The document helps untangle the continuity between the All Saints Church office, the Digger Free Bakery, and the Community Affairs Office. It shows that the April 1967 “split” or departure from All Saints was not the end of Digger activity there. Instead, the relationship continued and changed form, with Harris and the church becoming important institutional supports for free food, referral, recreation, and other neighborhood services rooted in the original Digger impulse.
Abstract
Father Leon Harris of All Saints Church sent me this excerpt in 1974. It comes from "The Current Status of the Haight-Ashbury Hippie Community," published in September 1968 by the Haight-Ashbury Research Project, a U.S. Government undertaking directed by Stephen M. Pittell, Ph.D.

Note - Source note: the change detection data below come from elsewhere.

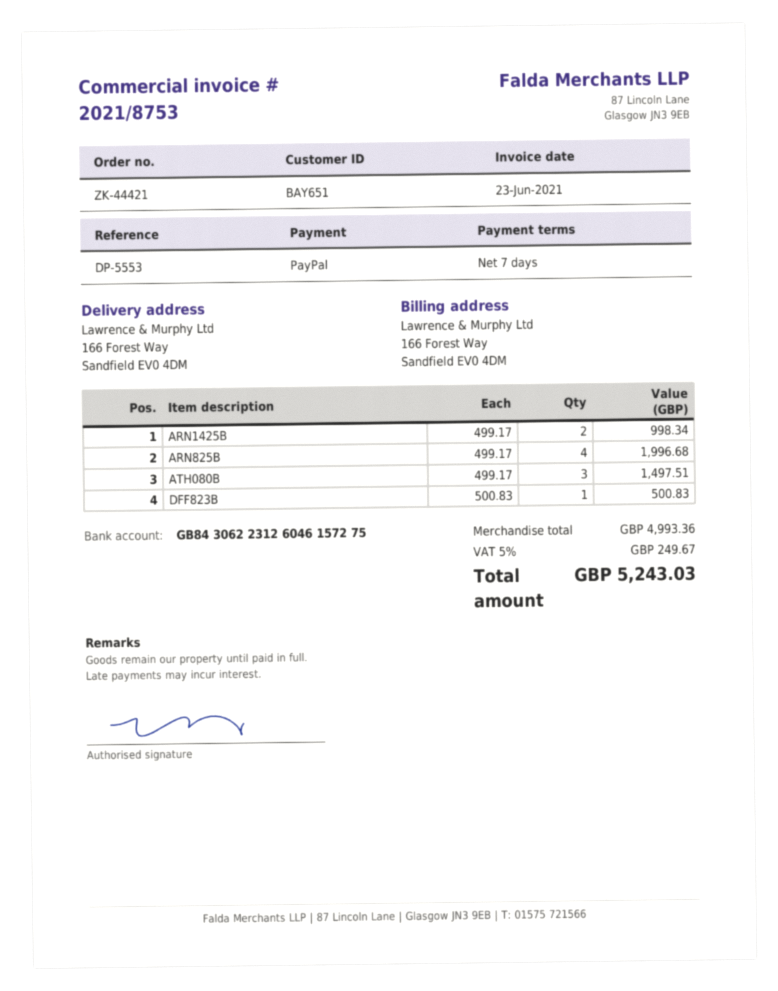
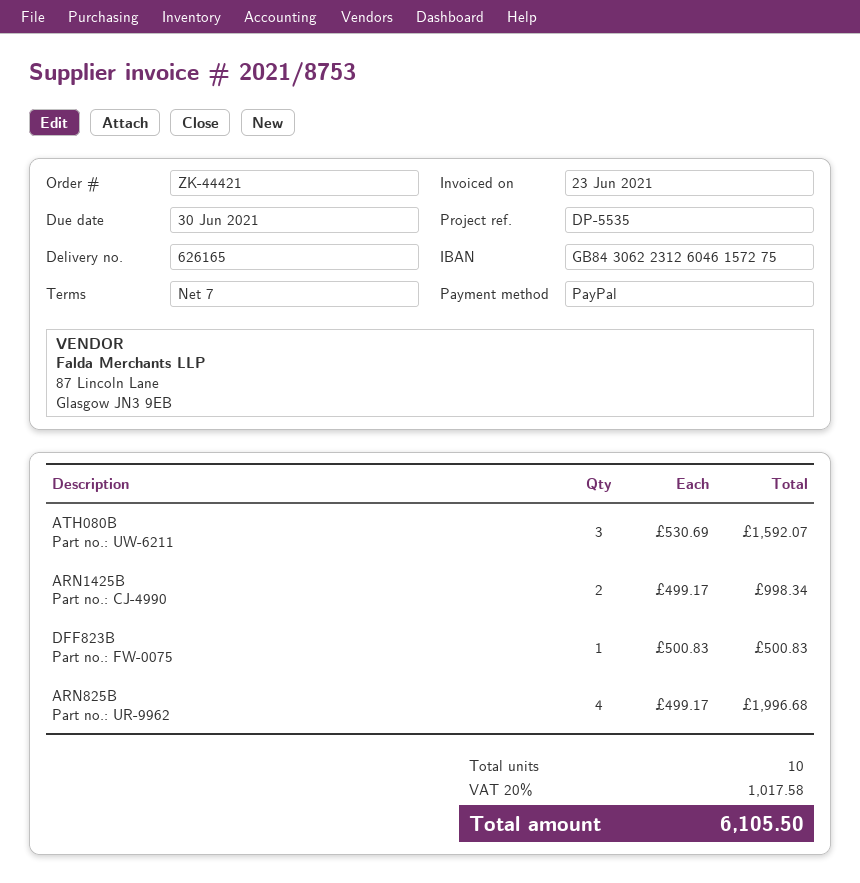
reference: DP-5553 -> DP-5535
ATH080B: 3 x 499.17 = 1497.51 -> 3 x 530.69 = 1592.07
tax: 5% = 249.67 -> 20% = 1017.58
total: 5243.03 -> 6105.50

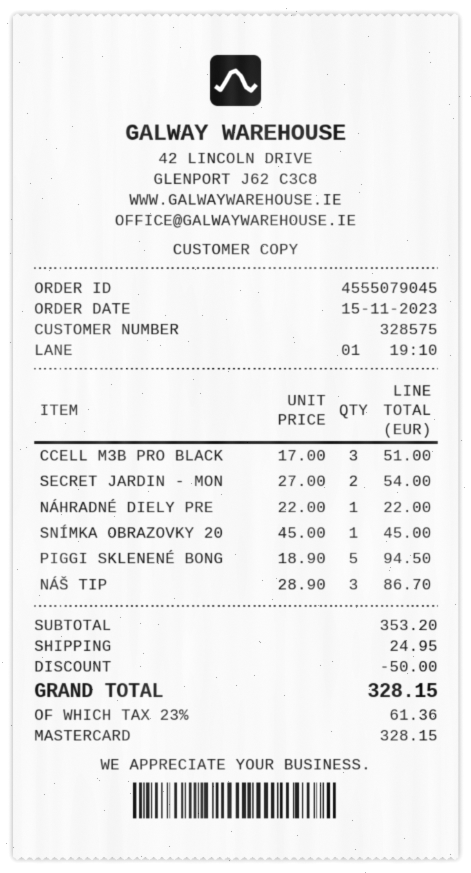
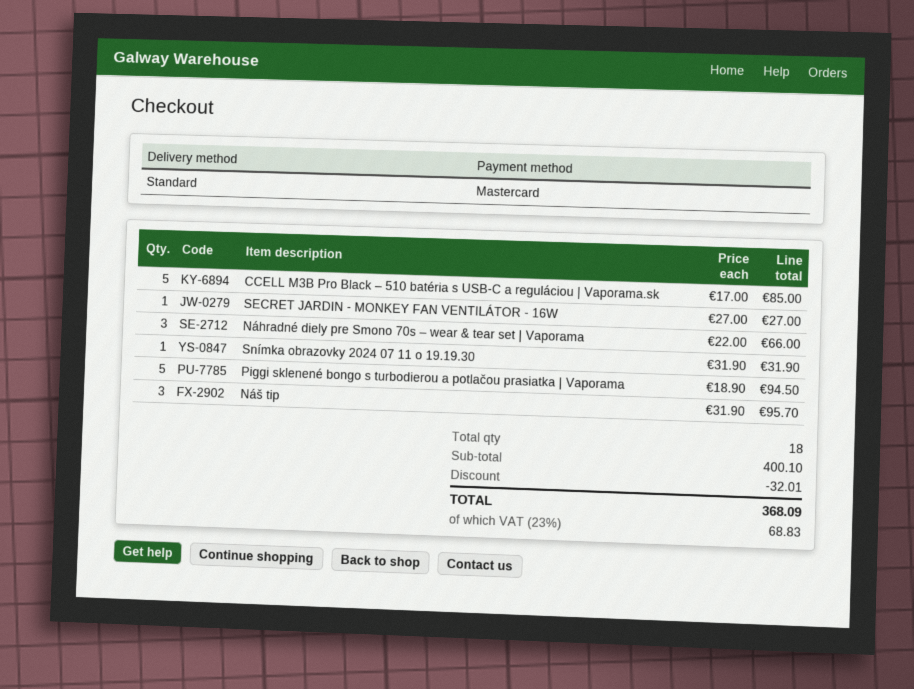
CCELL M3B PRO BLACK: 3 x 17.00 = 51.00 -> 5 x 17.00 = 85.00
SECRET JARDIN - MON: 2 x 27.00 = 54.00 -> 1 x 27.00 = 27.00
NÁHRADNÉ DIELY PRE: 1 x 22.00 = 22.00 -> 3 x 22.00 = 66.00
SNÍMKA OBRAZOVKY 20: 1 x 45.00 = 45.00 -> 1 x 31.90 = 31.90
NÁŠ TIP: 3 x 28.90 = 86.70 -> 3 x 31.90 = 95.70
subtotal: 353.20 -> 400.10
discount: 50.00 -> 32.01
shipping: 24.95 -> none
tax: 23% = 61.36 -> 23% = 68.83
total: 328.15 -> 368.09

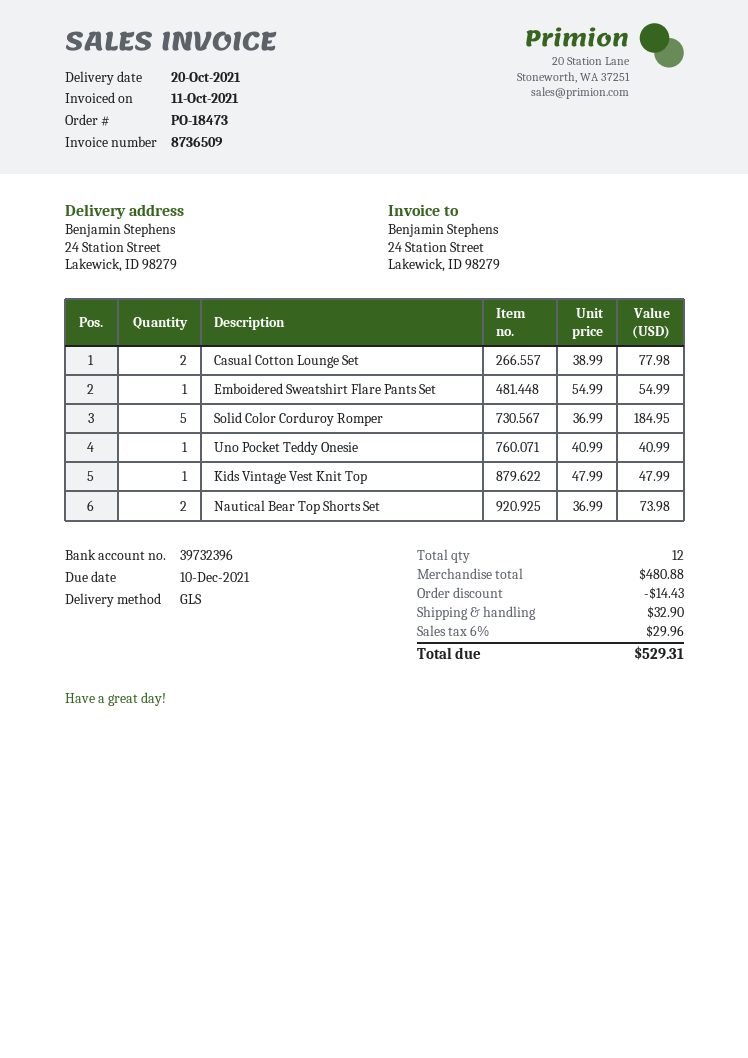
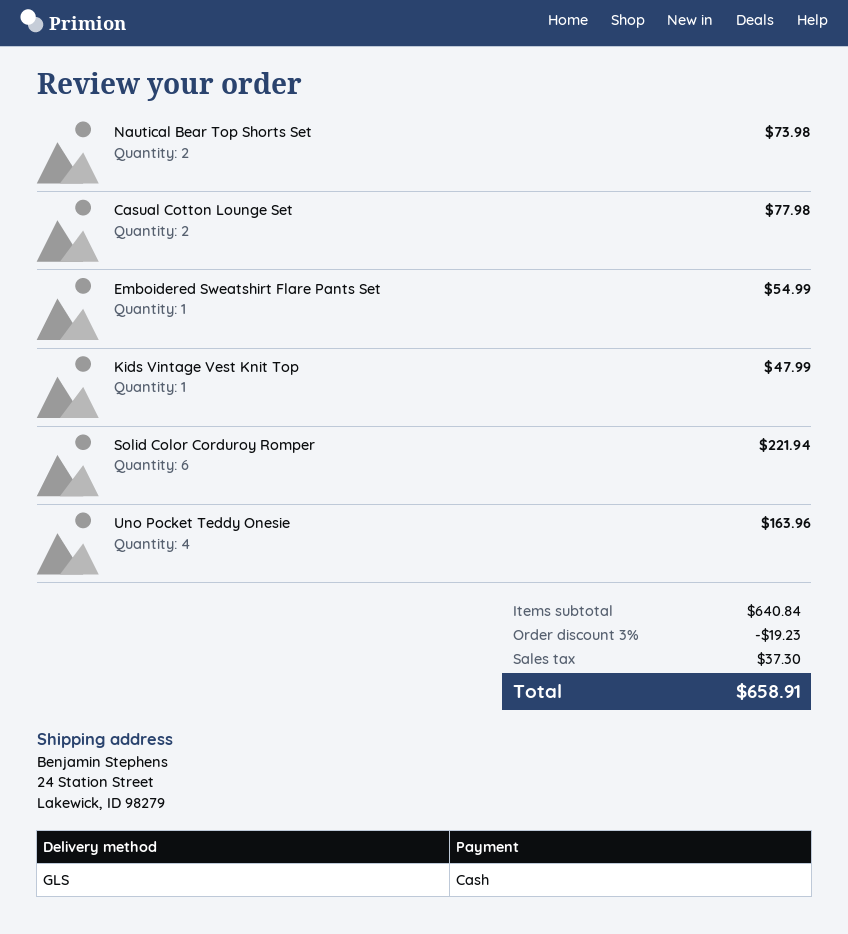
Solid Color Corduroy Romper: 5 for 184.95 -> 6 for 221.94
Uno Pocket Teddy Onesie: 1 for 40.99 -> 4 for 163.96
subtotal: 480.88 -> 640.84
discount: 14.43 -> 19.23
shipping: 32.90 -> none
tax: 29.96 -> 37.30
total: 529.31 -> 658.91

The report treats the Diggers as the central source of organized service activity in the Haight-Ashbury during the crucial period from late 1966 through the spring and summer of 1967. It describes them as a loosely organized group of “Utopian hippies” whose work was not merely expressive or theatrical, but practical: free food distribution, crash pads, a Free Store, baked bread, recipes for making bread, referrals, and informal aid for newcomers and runaways. The report emphasizes that many of the services associated with the Haight-Ashbury scene either began with the Diggers or were strongly influenced by them.
The report also traces the Diggers’ relationship with All Saints Church. It states that Father Leon Harris cooperated with the Diggers in their earliest efforts, providing use of the church kitchen for free meals and office space adjoining the rectory for their headquarters. After the original Diggers began to leave the Haight, Harris appointed a committee of church members to continue assisting Digger-related services. This committee eventually became known as the Community Affairs Office, or CAO.
The excerpt then describes a transition from the original Digger operations to the CAO. During the summer of 1967, the Digger headquarters—now called the Community Affairs Office—expanded its work to include a recreation center in the church basement, a free pancake breakfast three days a week, and a Hip Job Co-op. Even after free food distribution in the Panhandle stopped, the CAO reportedly continued to distribute up to 1,000 pounds of bread per week and maintained several of the original Digger projects.
Full Text
from THE CURRENT STATUS OF THE HAIGHT-ASHBURY HIPPIE COMMUNITY, published September, 1968, by the Haight-Ashbury Research Project, a U. S. Government undertaking; Stephen M. Pittell, Ph.D., Director.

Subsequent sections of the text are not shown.